--- Material supplied Enclosed Below ---

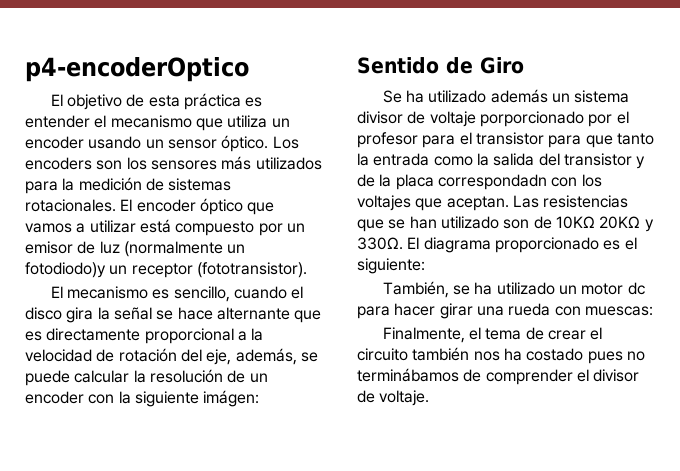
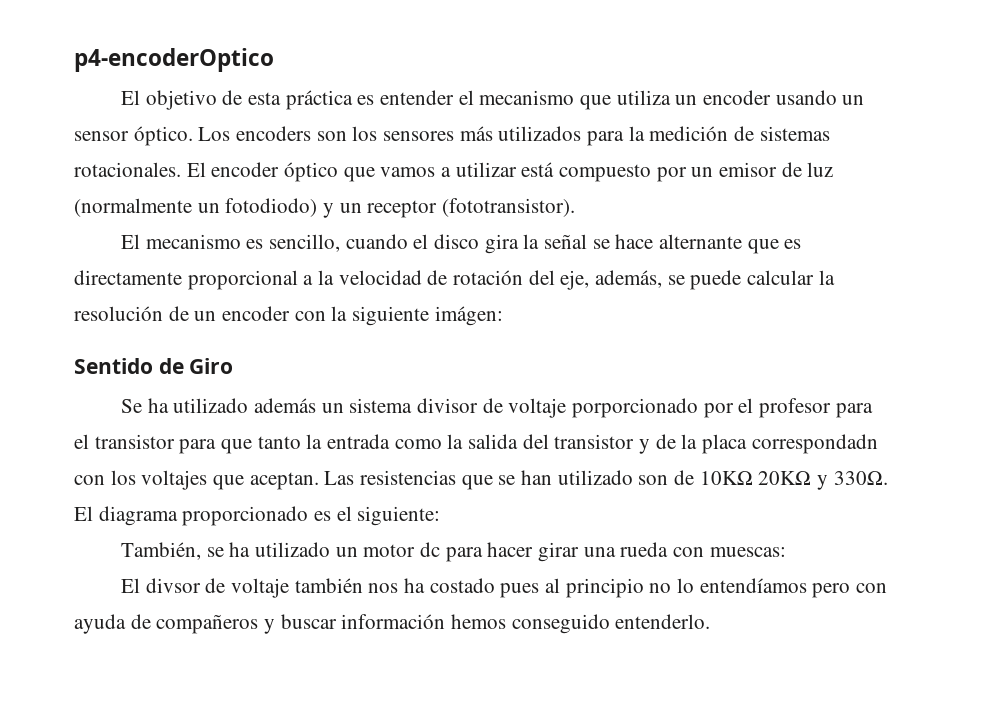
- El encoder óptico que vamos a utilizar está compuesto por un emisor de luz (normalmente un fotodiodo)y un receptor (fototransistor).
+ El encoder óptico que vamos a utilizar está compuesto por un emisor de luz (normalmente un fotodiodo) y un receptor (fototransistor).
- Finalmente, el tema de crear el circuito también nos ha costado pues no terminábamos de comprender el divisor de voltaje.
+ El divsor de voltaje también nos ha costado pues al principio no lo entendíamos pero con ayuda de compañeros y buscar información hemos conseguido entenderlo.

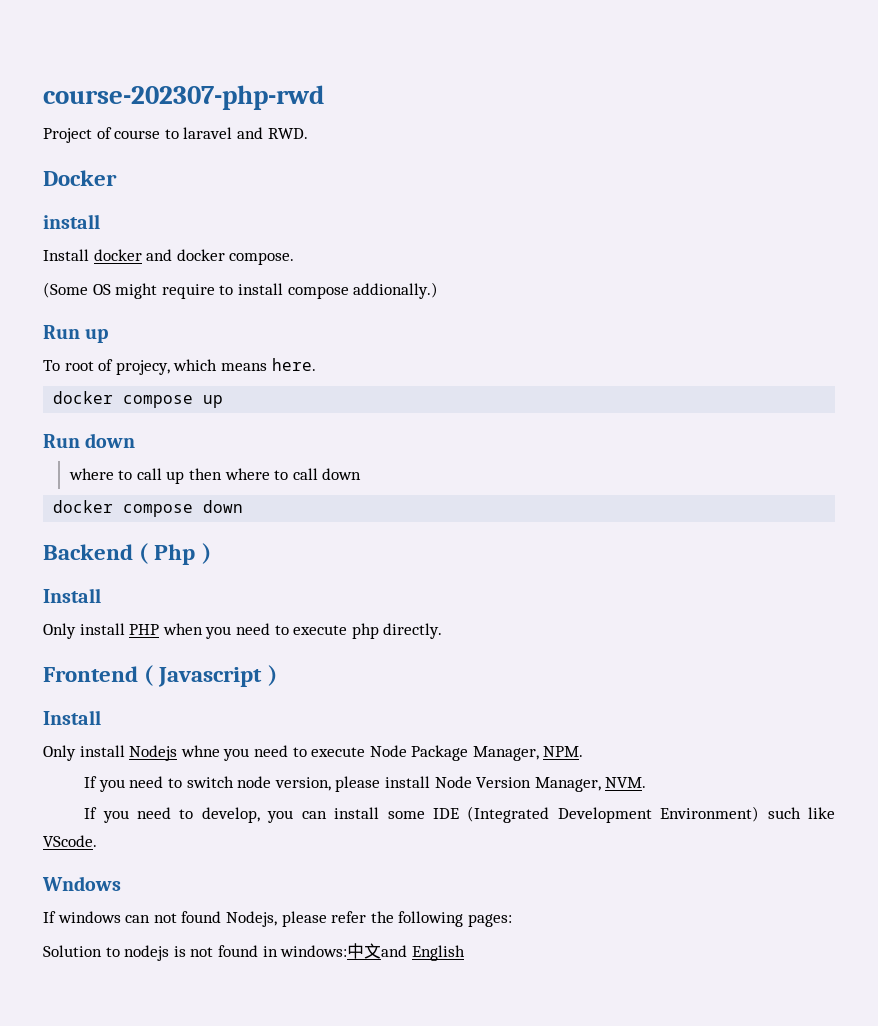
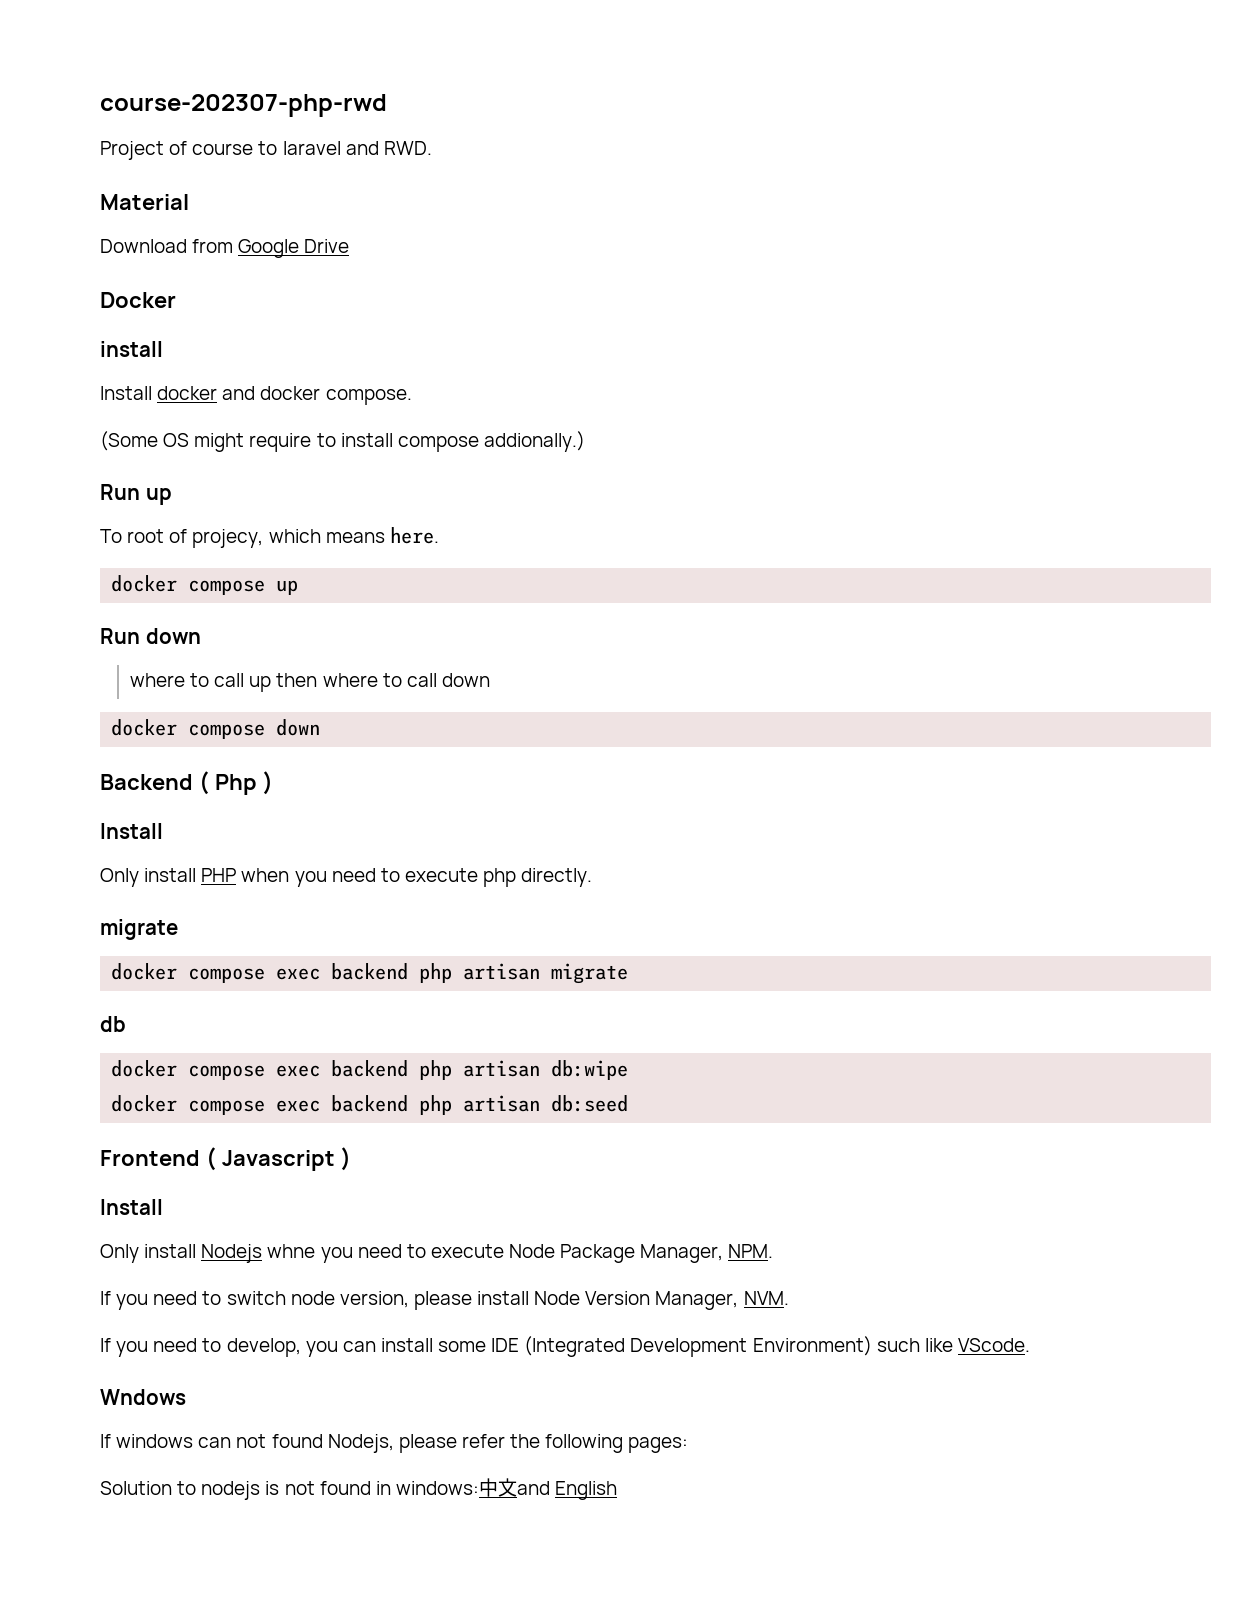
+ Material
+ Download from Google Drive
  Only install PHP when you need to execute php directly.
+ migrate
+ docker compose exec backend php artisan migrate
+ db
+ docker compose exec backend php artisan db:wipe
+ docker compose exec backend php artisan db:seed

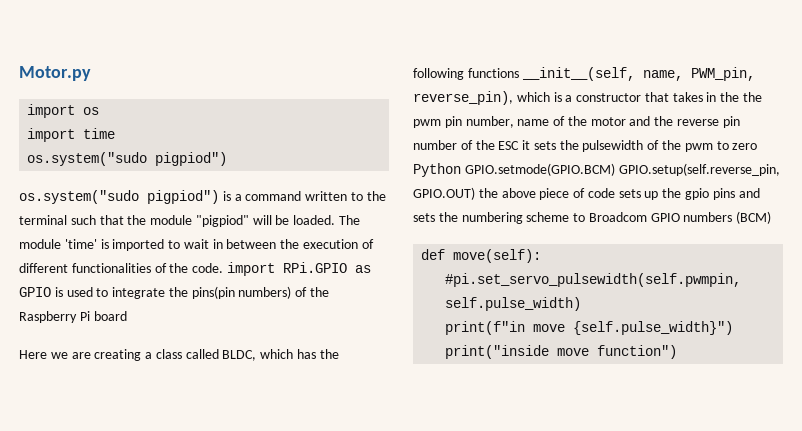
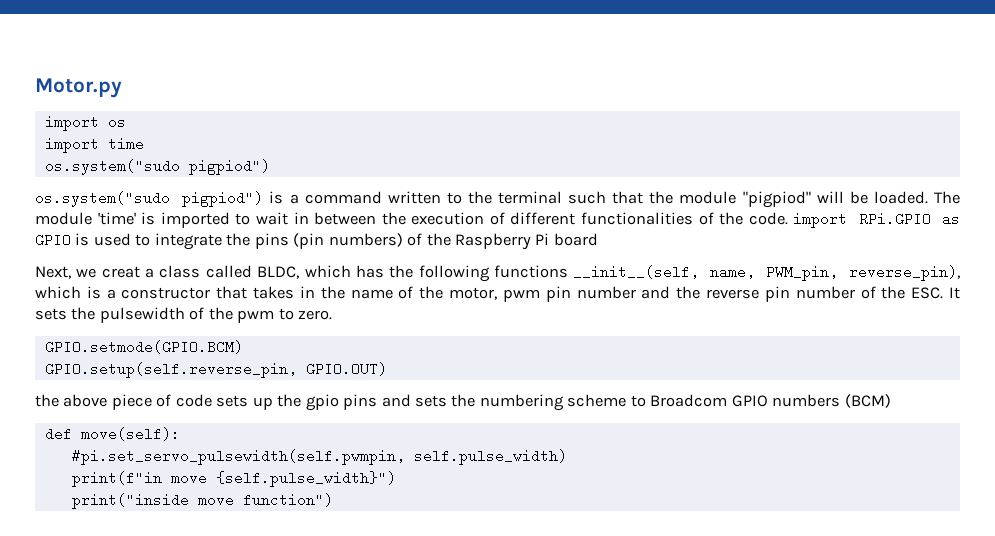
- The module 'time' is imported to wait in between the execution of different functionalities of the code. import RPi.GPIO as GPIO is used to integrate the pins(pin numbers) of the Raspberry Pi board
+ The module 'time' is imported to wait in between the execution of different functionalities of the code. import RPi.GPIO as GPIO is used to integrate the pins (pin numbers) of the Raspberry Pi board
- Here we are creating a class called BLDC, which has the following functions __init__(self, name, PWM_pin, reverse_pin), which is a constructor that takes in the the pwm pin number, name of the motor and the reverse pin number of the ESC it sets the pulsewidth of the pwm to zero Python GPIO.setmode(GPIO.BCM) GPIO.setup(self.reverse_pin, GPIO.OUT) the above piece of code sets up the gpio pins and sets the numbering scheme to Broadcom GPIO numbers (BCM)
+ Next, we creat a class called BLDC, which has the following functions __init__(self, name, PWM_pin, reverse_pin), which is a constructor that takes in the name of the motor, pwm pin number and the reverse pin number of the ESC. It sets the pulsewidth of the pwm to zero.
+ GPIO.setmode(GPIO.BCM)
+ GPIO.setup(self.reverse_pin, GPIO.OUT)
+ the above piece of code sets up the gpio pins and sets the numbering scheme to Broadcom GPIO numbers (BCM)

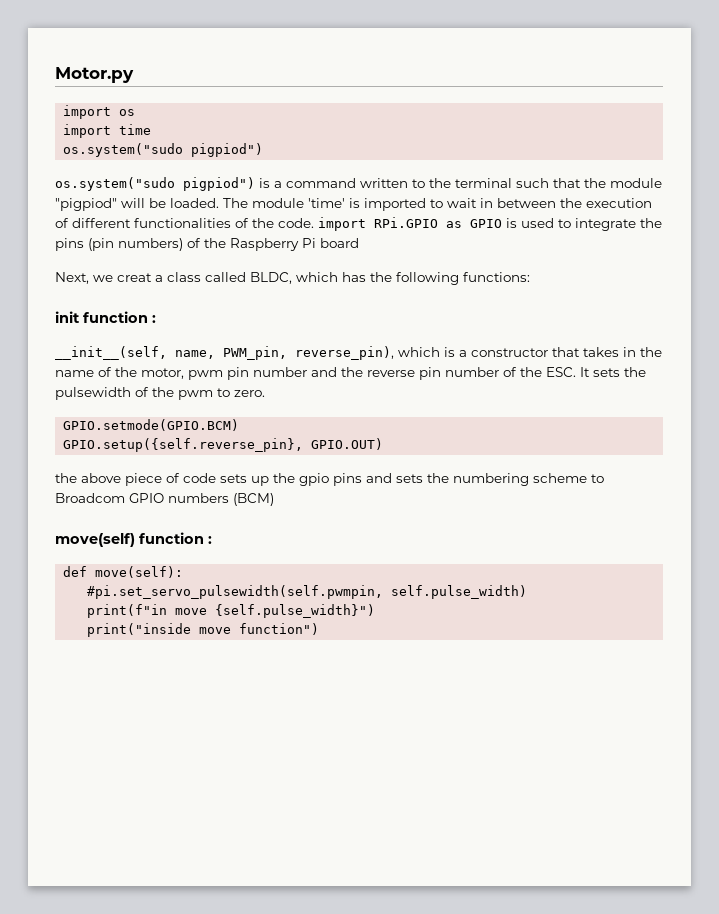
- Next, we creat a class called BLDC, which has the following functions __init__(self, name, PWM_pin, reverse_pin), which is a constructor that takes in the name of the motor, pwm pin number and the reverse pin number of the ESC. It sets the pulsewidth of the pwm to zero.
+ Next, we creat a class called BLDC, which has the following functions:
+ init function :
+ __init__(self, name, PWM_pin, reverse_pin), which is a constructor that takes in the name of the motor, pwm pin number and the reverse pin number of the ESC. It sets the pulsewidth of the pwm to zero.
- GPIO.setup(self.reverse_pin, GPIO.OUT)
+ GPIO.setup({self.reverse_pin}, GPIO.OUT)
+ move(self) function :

--- End of Enclosed Material supplied ---

- Activity: Transcribe each line of the material above verbatim, but do not include the images.

- Exercise answer:
- El encoder óptico que vamos a utilizar está compuesto por un emisor de luz (normalmente un fotodiodo)y un receptor (fototransistor).
+ El encoder óptico que vamos a utilizar está compuesto por un emisor de luz (normalmente un fotodiodo) y un receptor (fototransistor).
- Finalmente, el tema de crear el circuito también nos ha costado pues no terminábamos de comprender el divisor de voltaje.
+ El divsor de voltaje también nos ha costado pues al principio no lo entendíamos pero con ayuda de compañeros y buscar información hemos conseguido entenderlo.

+ Material
+ Download from Google Drive
  Only install PHP when you need to execute php directly.
+ migrate
+ docker compose exec backend php artisan migrate
+ db
+ docker compose exec backend php artisan db:wipe
+ docker compose exec backend php artisan db:seed

- The module 'time' is imported to wait in between the execution of different functionalities of the code. import RPi.GPIO as GPIO is used to integrate the pins(pin numbers) of the Raspberry Pi board
+ The module 'time' is imported to wait in between the execution of different functionalities of the code. import RPi.GPIO as GPIO is used to integrate the pins (pin numbers) of the Raspberry Pi board
- Here we are creating a class called BLDC, which has the following functions __init__(self, name, PWM_pin, reverse_pin), which is a constructor that takes in the the pwm pin number, name of the motor and the reverse pin number of the ESC it sets the pulsewidth of the pwm to zero Python GPIO.setmode(GPIO.BCM) GPIO.setup(self.reverse_pin, GPIO.OUT) the above piece of code sets up the gpio pins and sets the numbering scheme to Broadcom GPIO numbers (BCM)
+ Next, we creat a class called BLDC, which has the following functions __init__(self, name, PWM_pin, reverse_pin), which is a constructor that takes in the name of the motor, pwm pin number and the reverse pin number of the ESC. It sets the pulsewidth of the pwm to zero.
+ GPIO.setmode(GPIO.BCM)
+ GPIO.setup(self.reverse_pin, GPIO.OUT)
+ the above piece of code sets up the gpio pins and sets the numbering scheme to Broadcom GPIO numbers (BCM)

- Next, we creat a class called BLDC, which has the following functions __init__(self, name, PWM_pin, reverse_pin), which is a constructor that takes in the name of the motor, pwm pin number and the reverse pin number of the ESC. It sets the pulsewidth of the pwm to zero.
+ Next, we creat a class called BLDC, which has the following functions:
+ init function :
+ __init__(self, name, PWM_pin, reverse_pin), which is a constructor that takes in the name of the motor, pwm pin number and the reverse pin number of the ESC. It sets the pulsewidth of the pwm to zero.
- GPIO.setup(self.reverse_pin, GPIO.OUT)
+ GPIO.setup({self.reverse_pin}, GPIO.OUT)
+ move(self) function :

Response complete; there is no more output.